### Directions:
Below are some entries. Transcribe the lines from the one holding "html: none ->" to the one holding "font-weight: 400 ->", inclusive, but not the pictures among them.

### Material for this exercise:
Start of Block

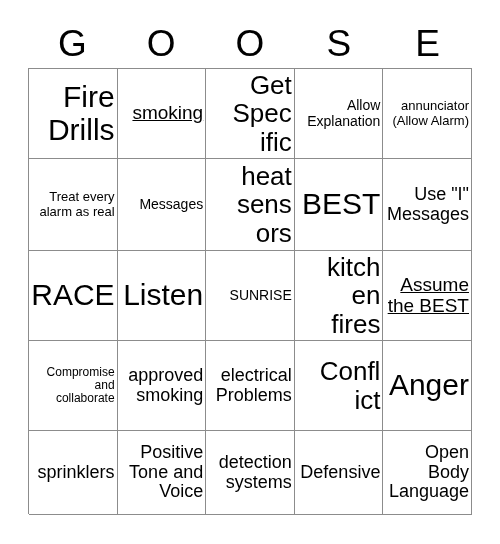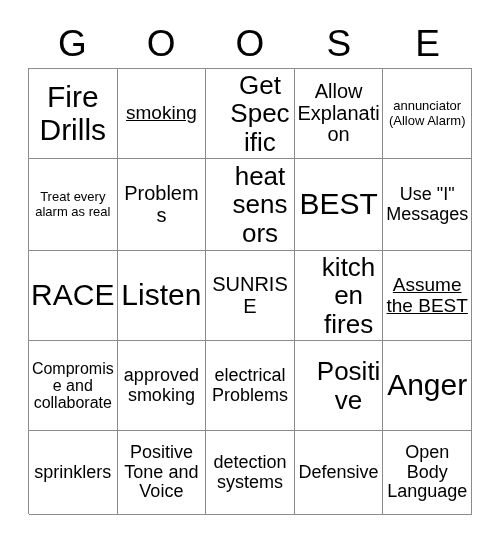"Fire Drills" .cell { text-align: center -> right }
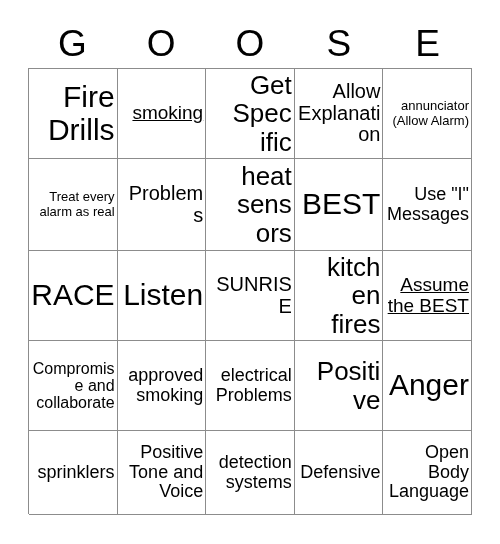"Allow Explanation" .fs-sm .cell-text { font-size: 20px -> 14px }
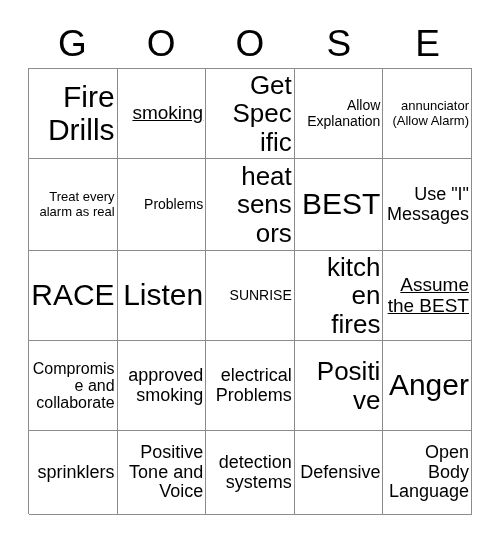"Problems" span.cell-text { text: Problems -> Messages }
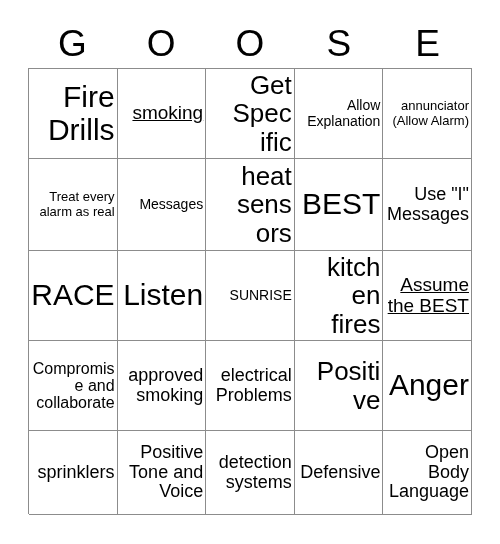"Compromise and collaborate" .fs-xxs .cell-text { font-size: 16px -> 12px; margin-left: none -> 12px }
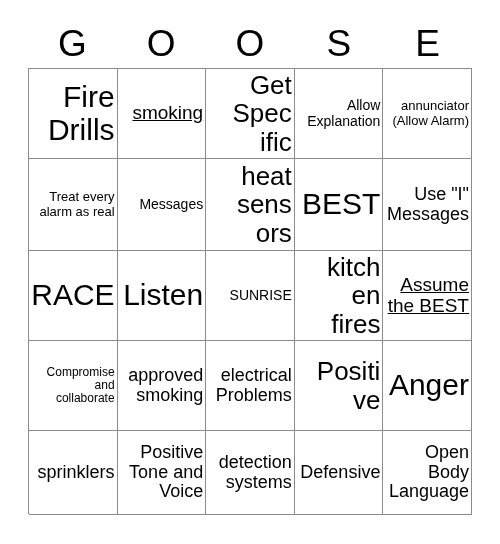"Positive" span.cell-text { text: Positive -> Conflict }
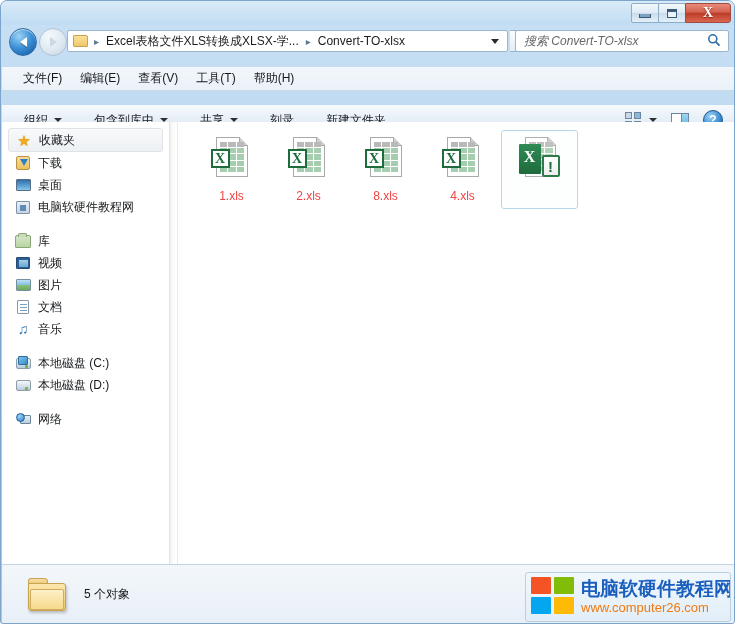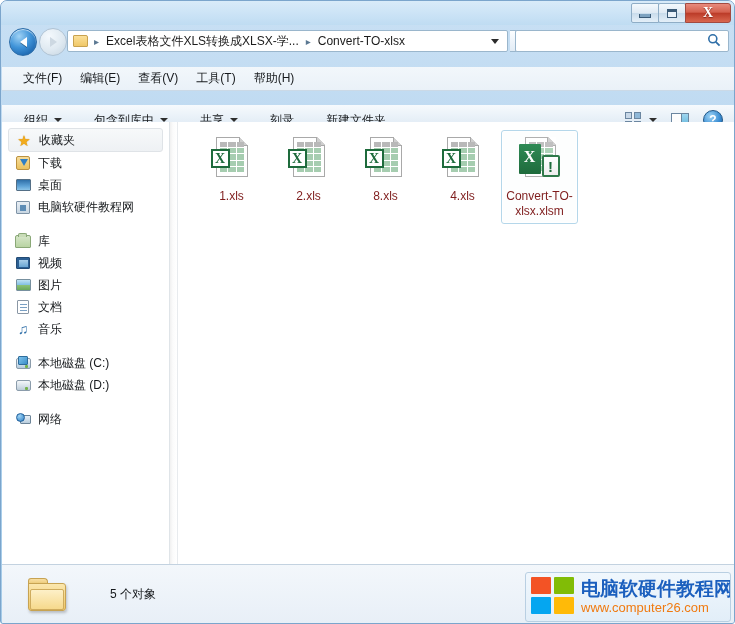"搜索 Convert-TO-xlsx" span.search-ph { html: none -> <span>搜索 Convert-TO-xlsx</span> }
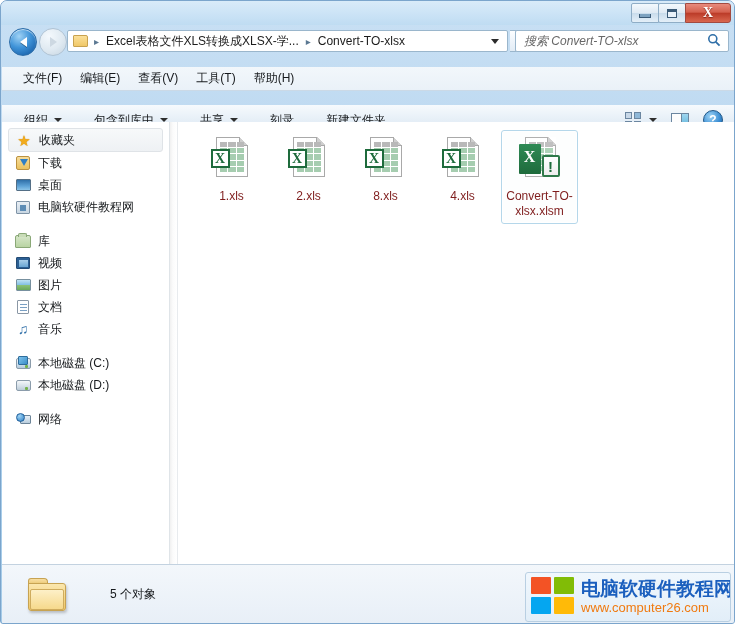"1.xls" .file-label { color: #7f1d1d -> #ef4444 }
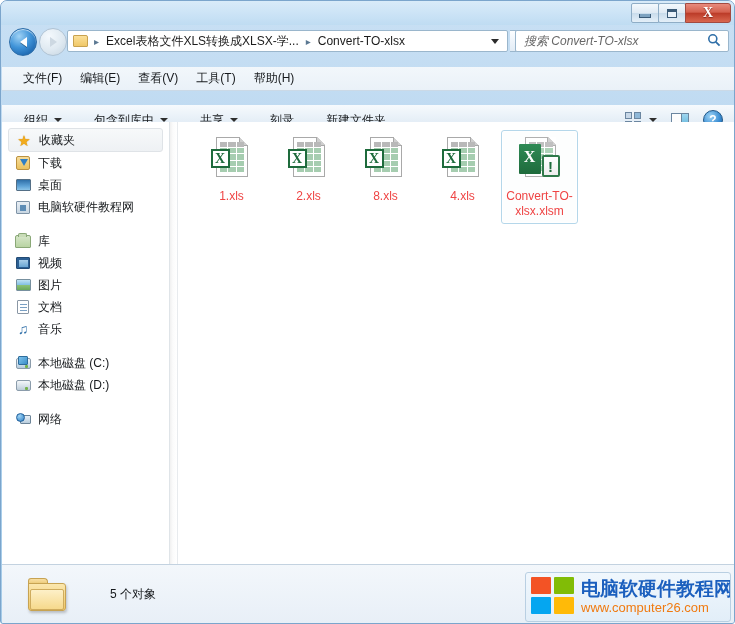"Convert-TO-xlsx.xlsm" div.file-label { html: <div>Convert-TO-xlsx.xlsm</div> -> none }
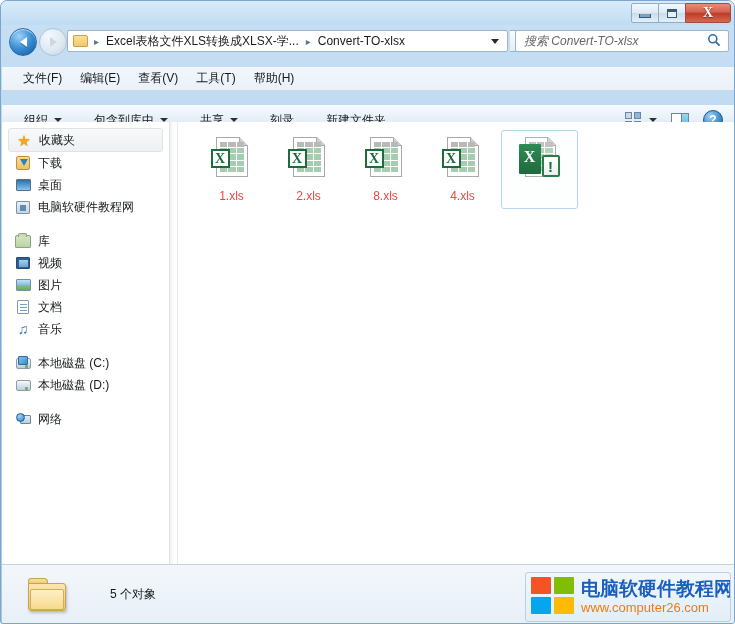"5 个对象" .status-text { margin-left: 40px -> 14px }
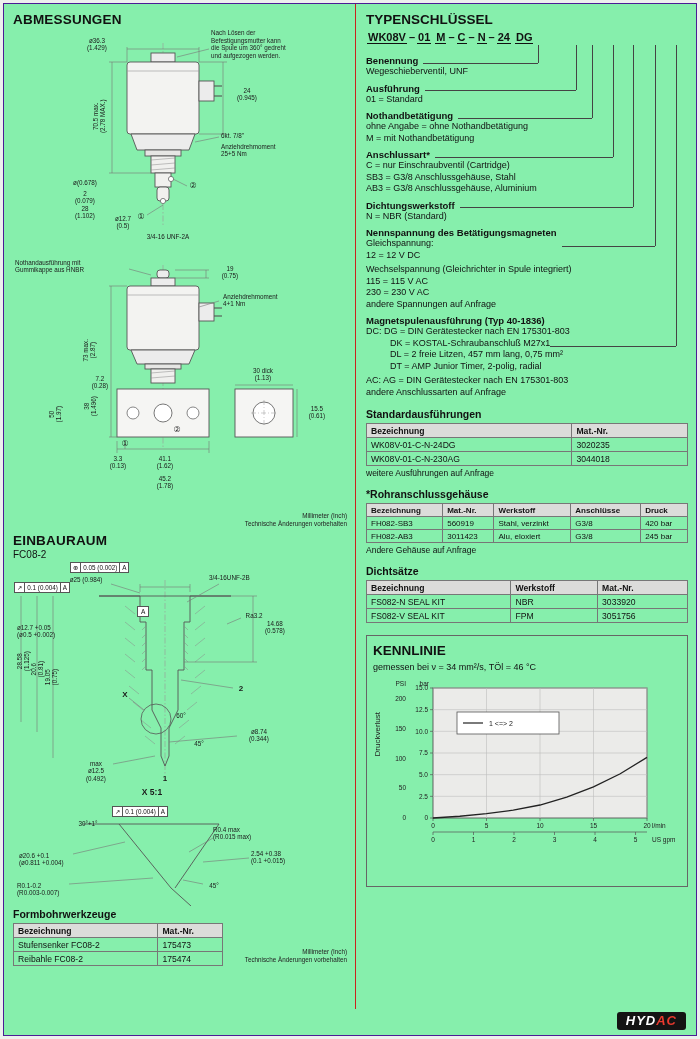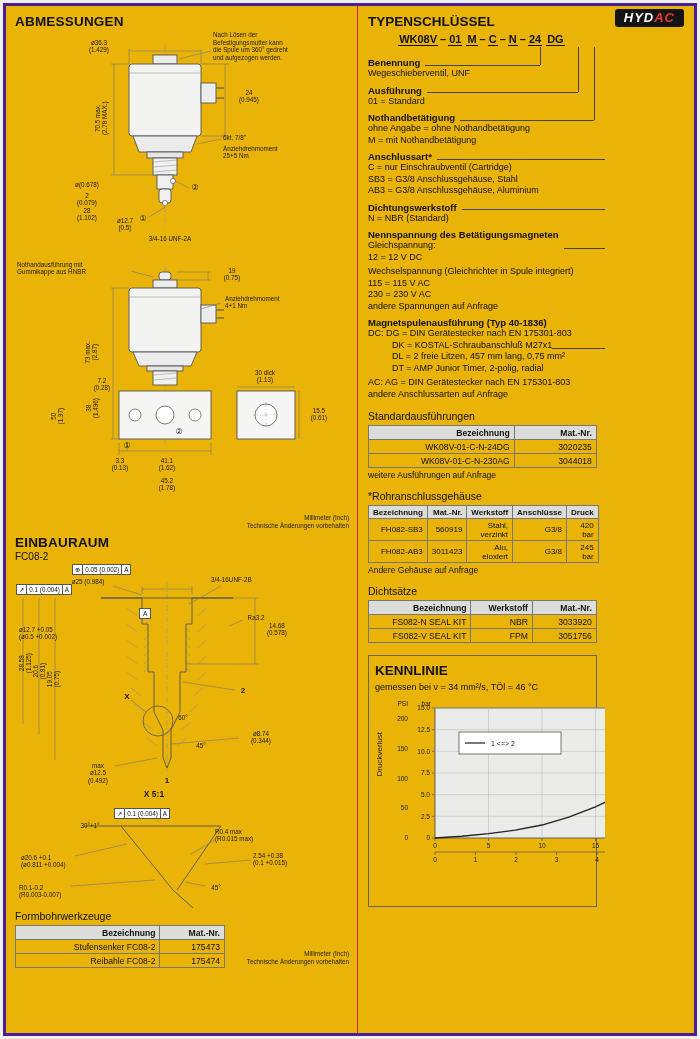"ABMESSUNGEN" .page { background: #eab308 -> #86efac; border: 3px solid #4c1d95 -> 1px solid #4c1d95; flex-direction: none -> column }
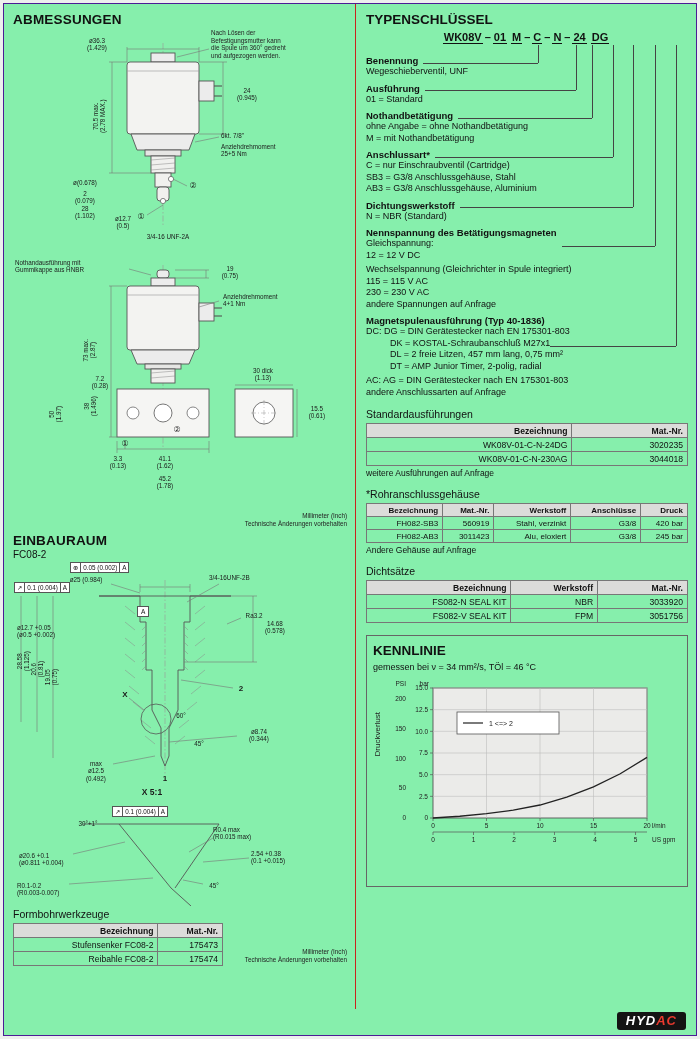"WK08V – 01 M –" .ts-code { text-align: center -> left }
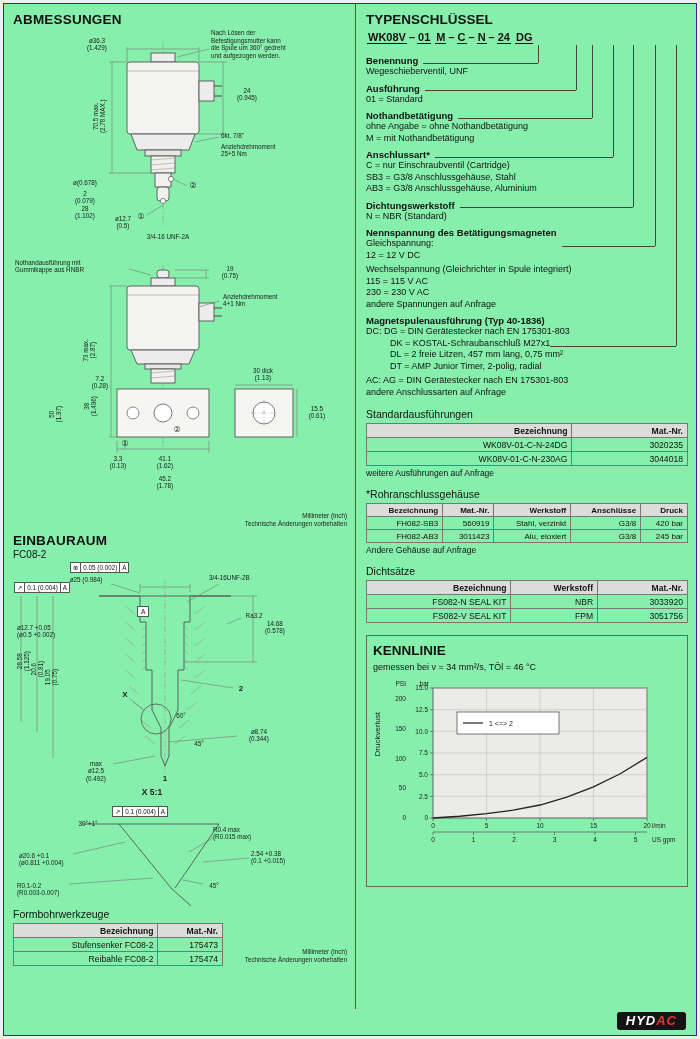"Standardausführungen" .subhead { font-weight: 400 -> 700 }
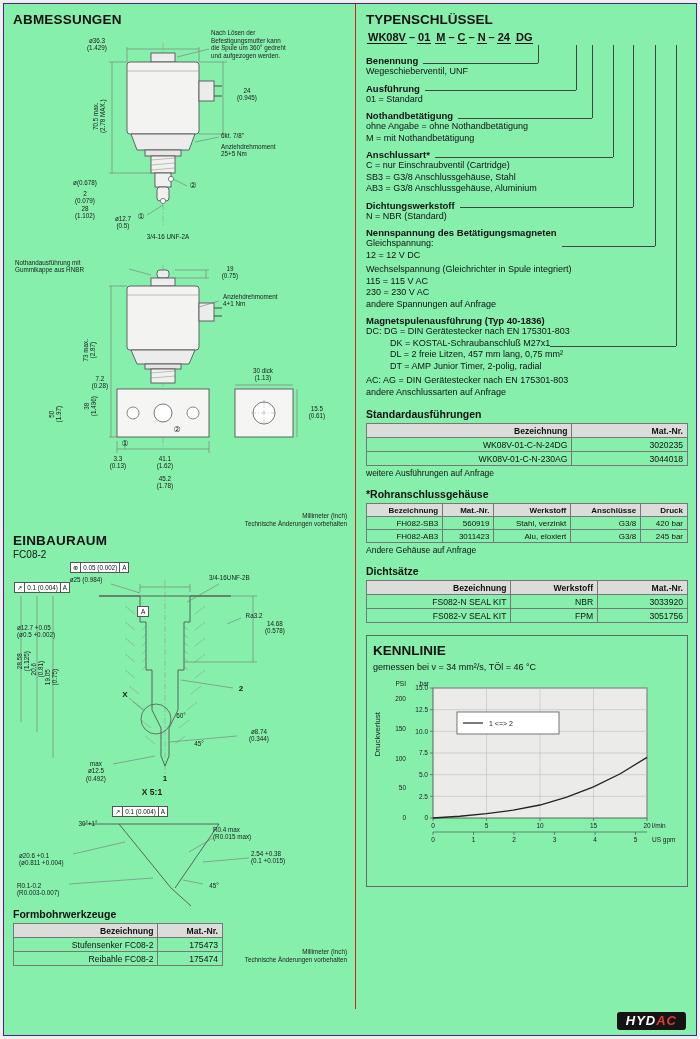"Bezeichnung" .dtab th,.dtab td { text-align: right -> left }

End of Block

### Response area:
"搜索 Convert-TO-xlsx" span.search-ph { html: none -> <span>搜索 Convert-TO-xlsx</span> }
"1.xls" .file-label { color: #7f1d1d -> #ef4444 }
"Convert-TO-xlsx.xlsm" div.file-label { html: <div>Convert-TO-xlsx.xlsm</div> -> none }
"5 个对象" .status-text { margin-left: 40px -> 14px }
"ABMESSUNGEN" .page { background: #eab308 -> #86efac; border: 3px solid #4c1d95 -> 1px solid #4c1d95; flex-direction: none -> column }
"WK08V – 01 M –" .ts-code { text-align: center -> left }
"Standardausführungen" .subhead { font-weight: 400 -> 700 }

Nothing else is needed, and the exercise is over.